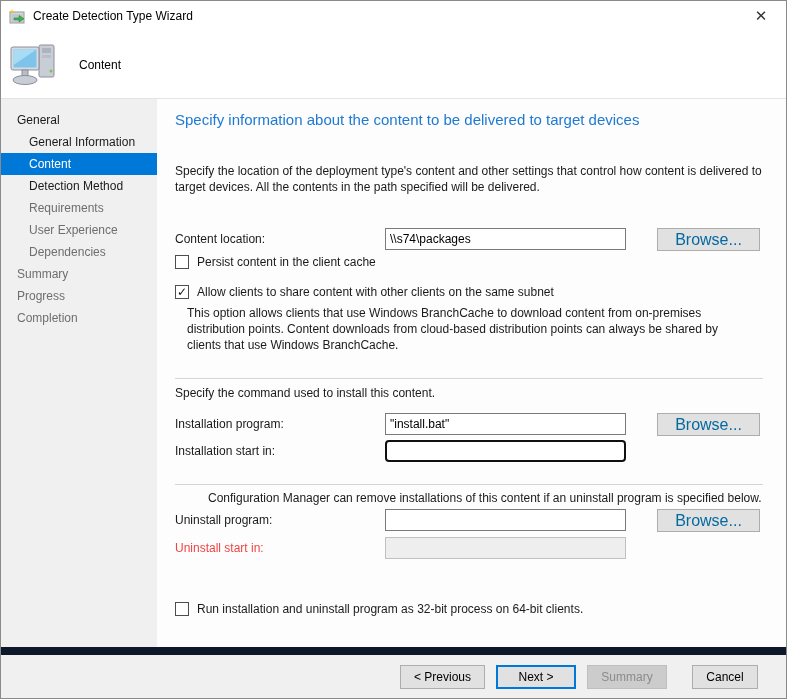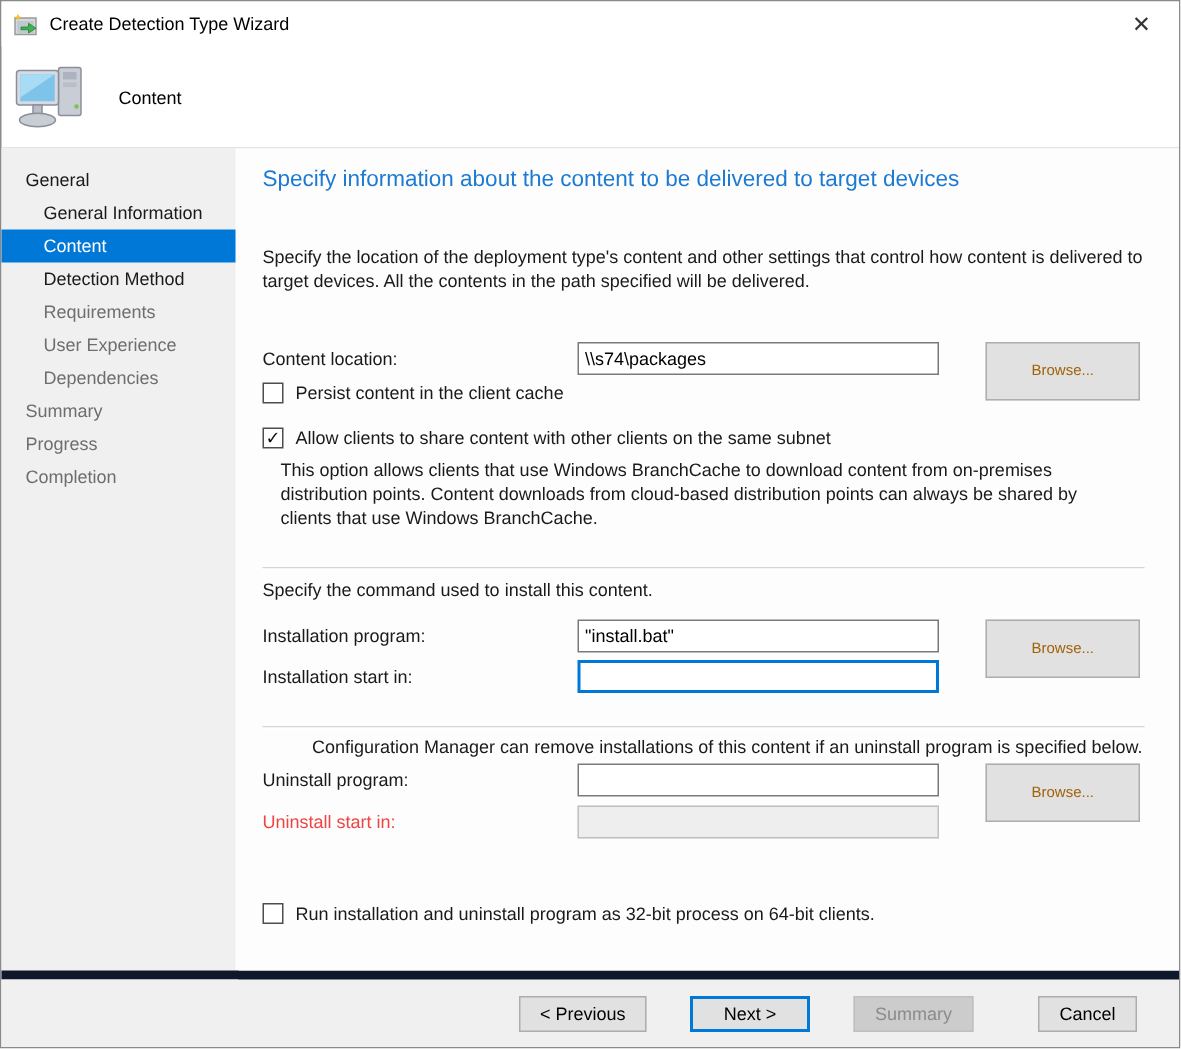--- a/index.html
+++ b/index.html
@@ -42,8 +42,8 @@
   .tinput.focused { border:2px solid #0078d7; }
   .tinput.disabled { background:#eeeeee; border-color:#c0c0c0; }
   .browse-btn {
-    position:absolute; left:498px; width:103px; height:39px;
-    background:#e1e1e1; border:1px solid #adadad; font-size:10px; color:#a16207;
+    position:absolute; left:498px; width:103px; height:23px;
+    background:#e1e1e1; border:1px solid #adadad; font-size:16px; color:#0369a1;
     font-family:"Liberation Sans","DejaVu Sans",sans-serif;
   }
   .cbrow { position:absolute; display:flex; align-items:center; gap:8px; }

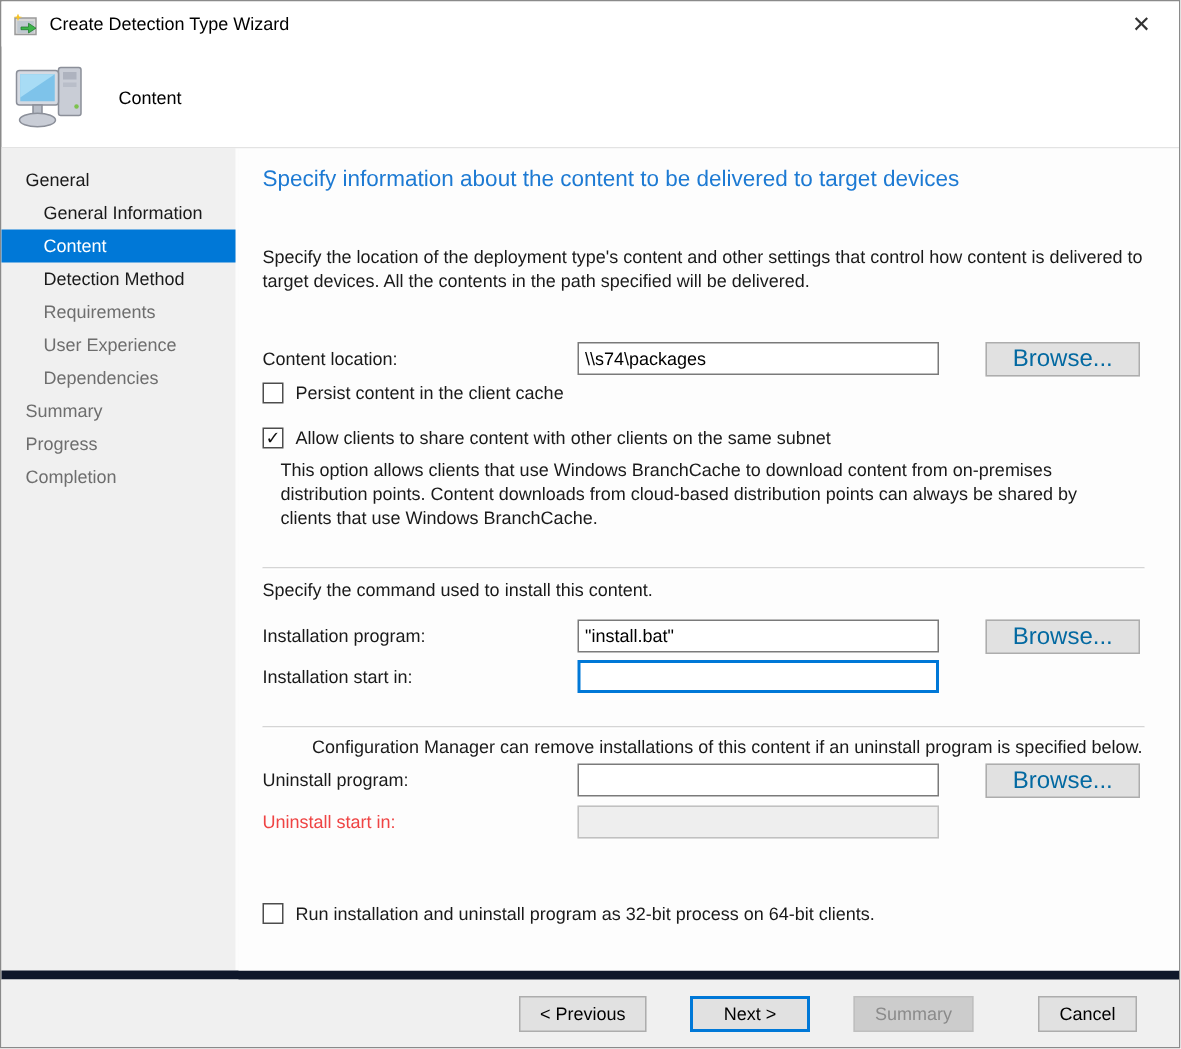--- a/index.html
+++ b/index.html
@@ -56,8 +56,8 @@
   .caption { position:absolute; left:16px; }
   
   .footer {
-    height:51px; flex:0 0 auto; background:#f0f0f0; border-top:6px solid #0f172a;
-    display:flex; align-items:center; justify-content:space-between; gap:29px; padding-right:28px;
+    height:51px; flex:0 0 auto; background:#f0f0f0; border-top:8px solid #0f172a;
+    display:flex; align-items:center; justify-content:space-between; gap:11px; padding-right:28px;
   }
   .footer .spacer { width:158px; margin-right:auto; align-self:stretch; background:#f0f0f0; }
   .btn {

======

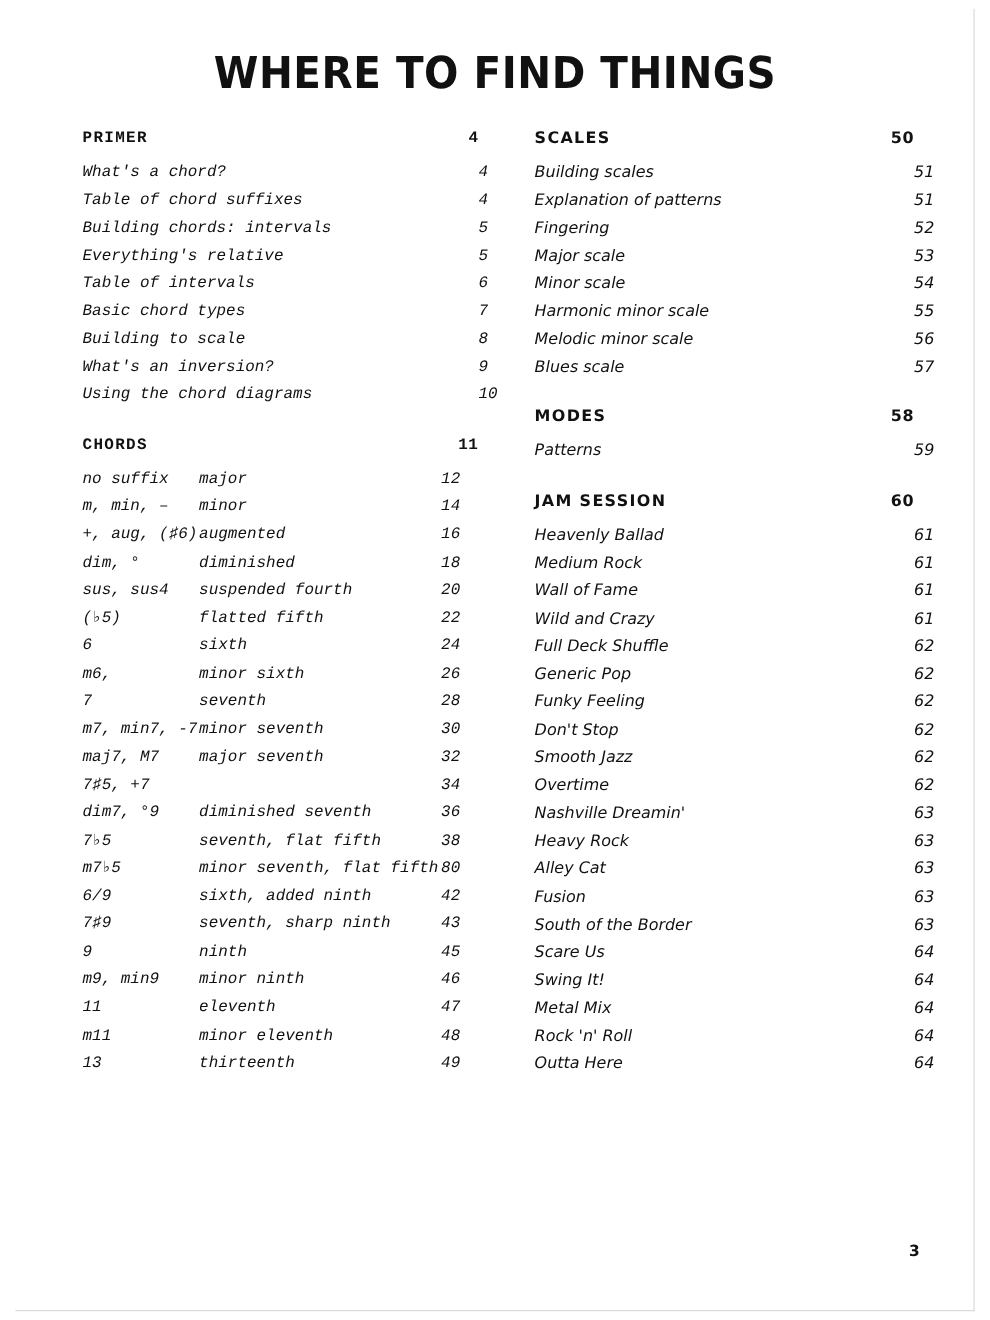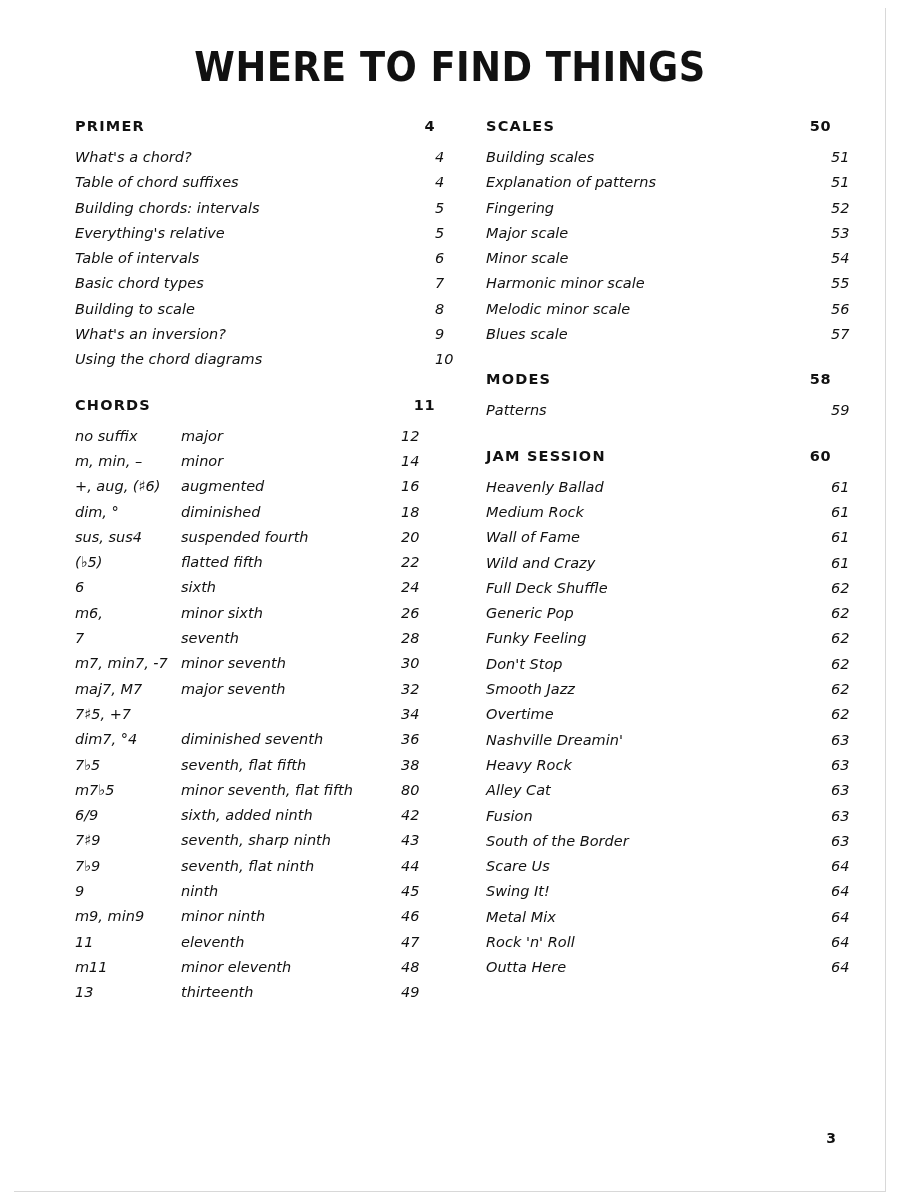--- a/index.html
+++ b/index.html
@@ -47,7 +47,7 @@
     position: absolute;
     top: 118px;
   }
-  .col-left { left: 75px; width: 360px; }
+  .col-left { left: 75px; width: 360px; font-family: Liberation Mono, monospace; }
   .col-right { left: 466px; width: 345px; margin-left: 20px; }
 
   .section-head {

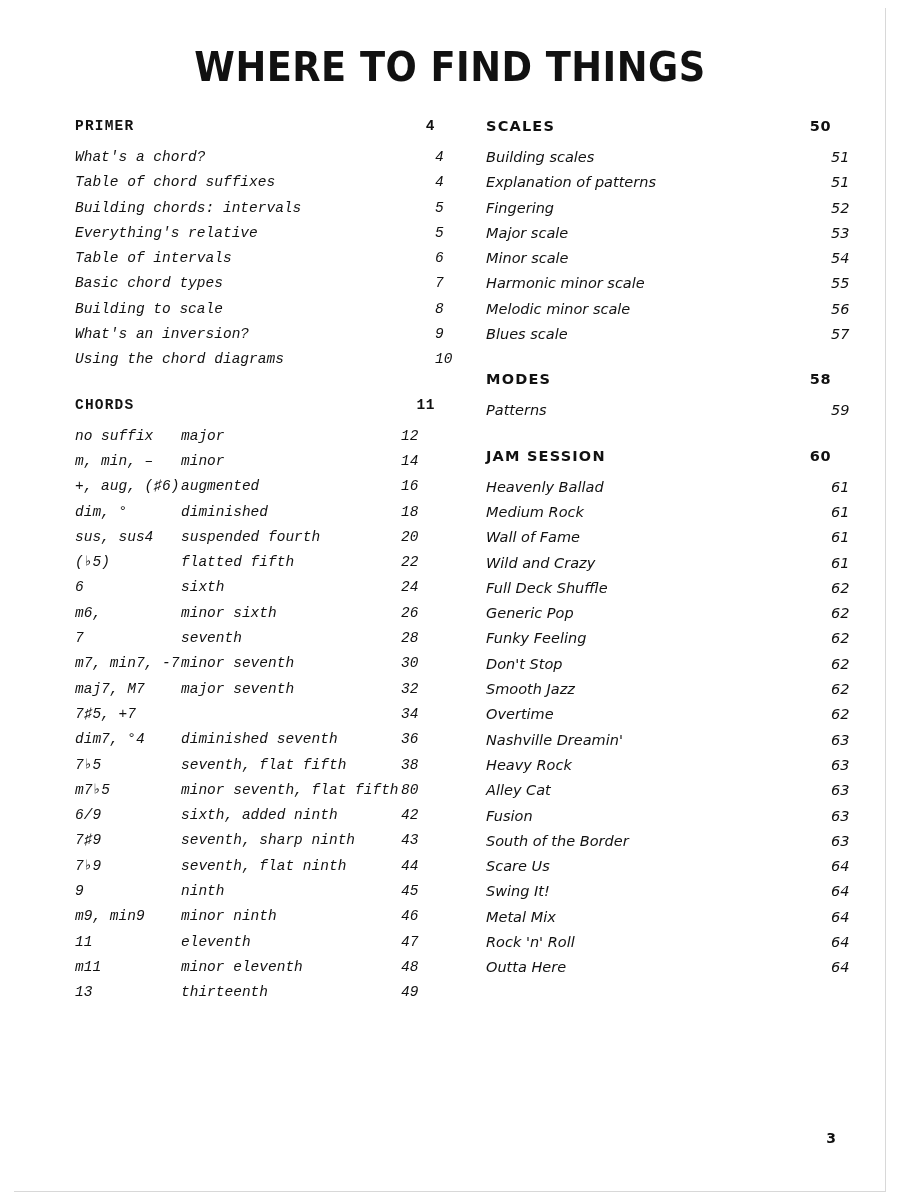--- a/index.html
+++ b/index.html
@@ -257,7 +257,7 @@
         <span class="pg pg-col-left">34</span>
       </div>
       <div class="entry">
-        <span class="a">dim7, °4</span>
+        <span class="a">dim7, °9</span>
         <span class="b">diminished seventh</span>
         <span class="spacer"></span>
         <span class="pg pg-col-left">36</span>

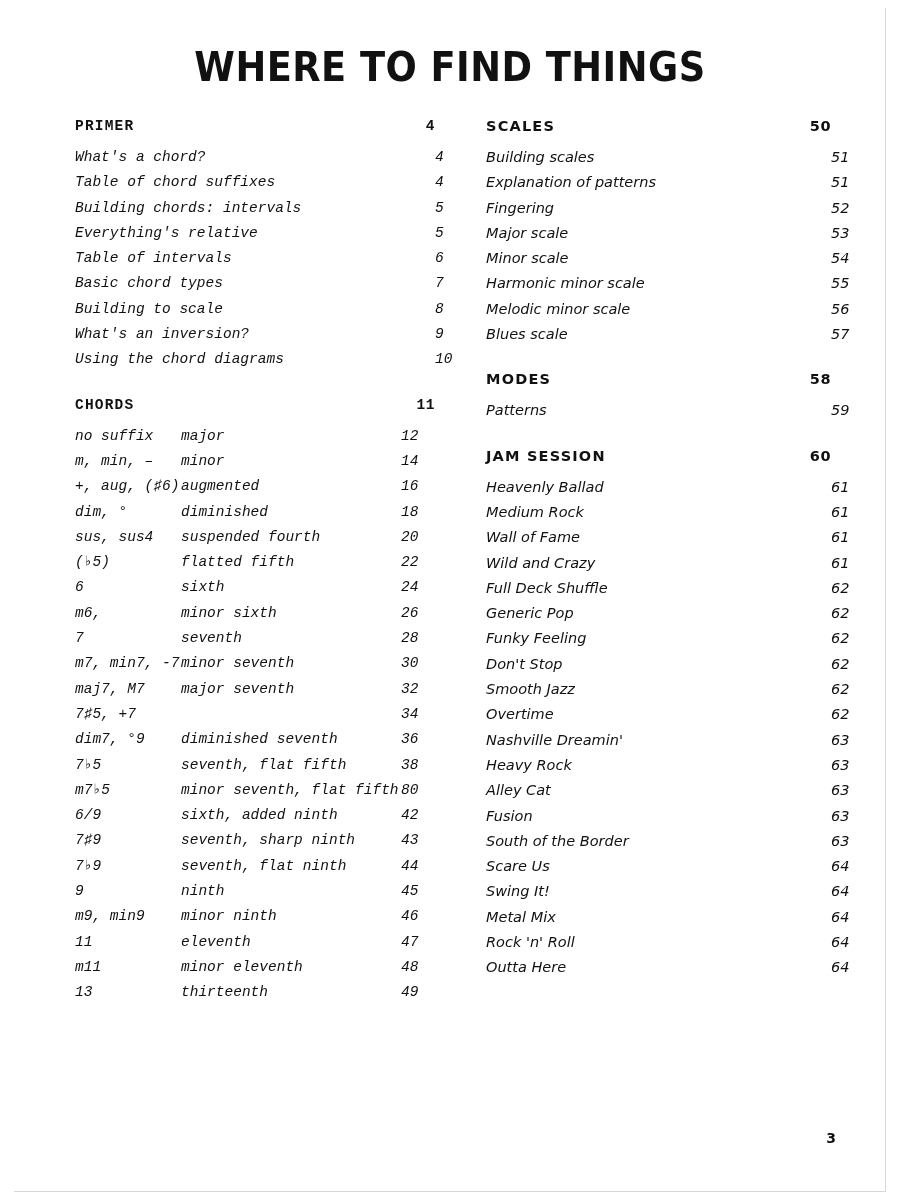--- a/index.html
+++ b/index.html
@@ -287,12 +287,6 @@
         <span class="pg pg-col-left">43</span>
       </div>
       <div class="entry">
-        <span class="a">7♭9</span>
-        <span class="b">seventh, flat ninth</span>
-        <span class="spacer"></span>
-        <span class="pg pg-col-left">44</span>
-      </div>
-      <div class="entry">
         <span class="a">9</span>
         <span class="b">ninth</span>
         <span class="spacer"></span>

======

WORK TO BE COMPLETED
Show every line of the listing that includes the word "align".

TASK SOLUTION
   .cbrow { position:absolute; display:flex; align-items:center; gap:8px; }
-    display:flex; align-items:center; justify-content:space-between; gap:29px; padding-right:28px;
+    display:flex; align-items:center; justify-content:space-between; gap:11px; padding-right:28px;
   .footer .spacer { width:158px; margin-right:auto; align-self:stretch; background:#f0f0f0; }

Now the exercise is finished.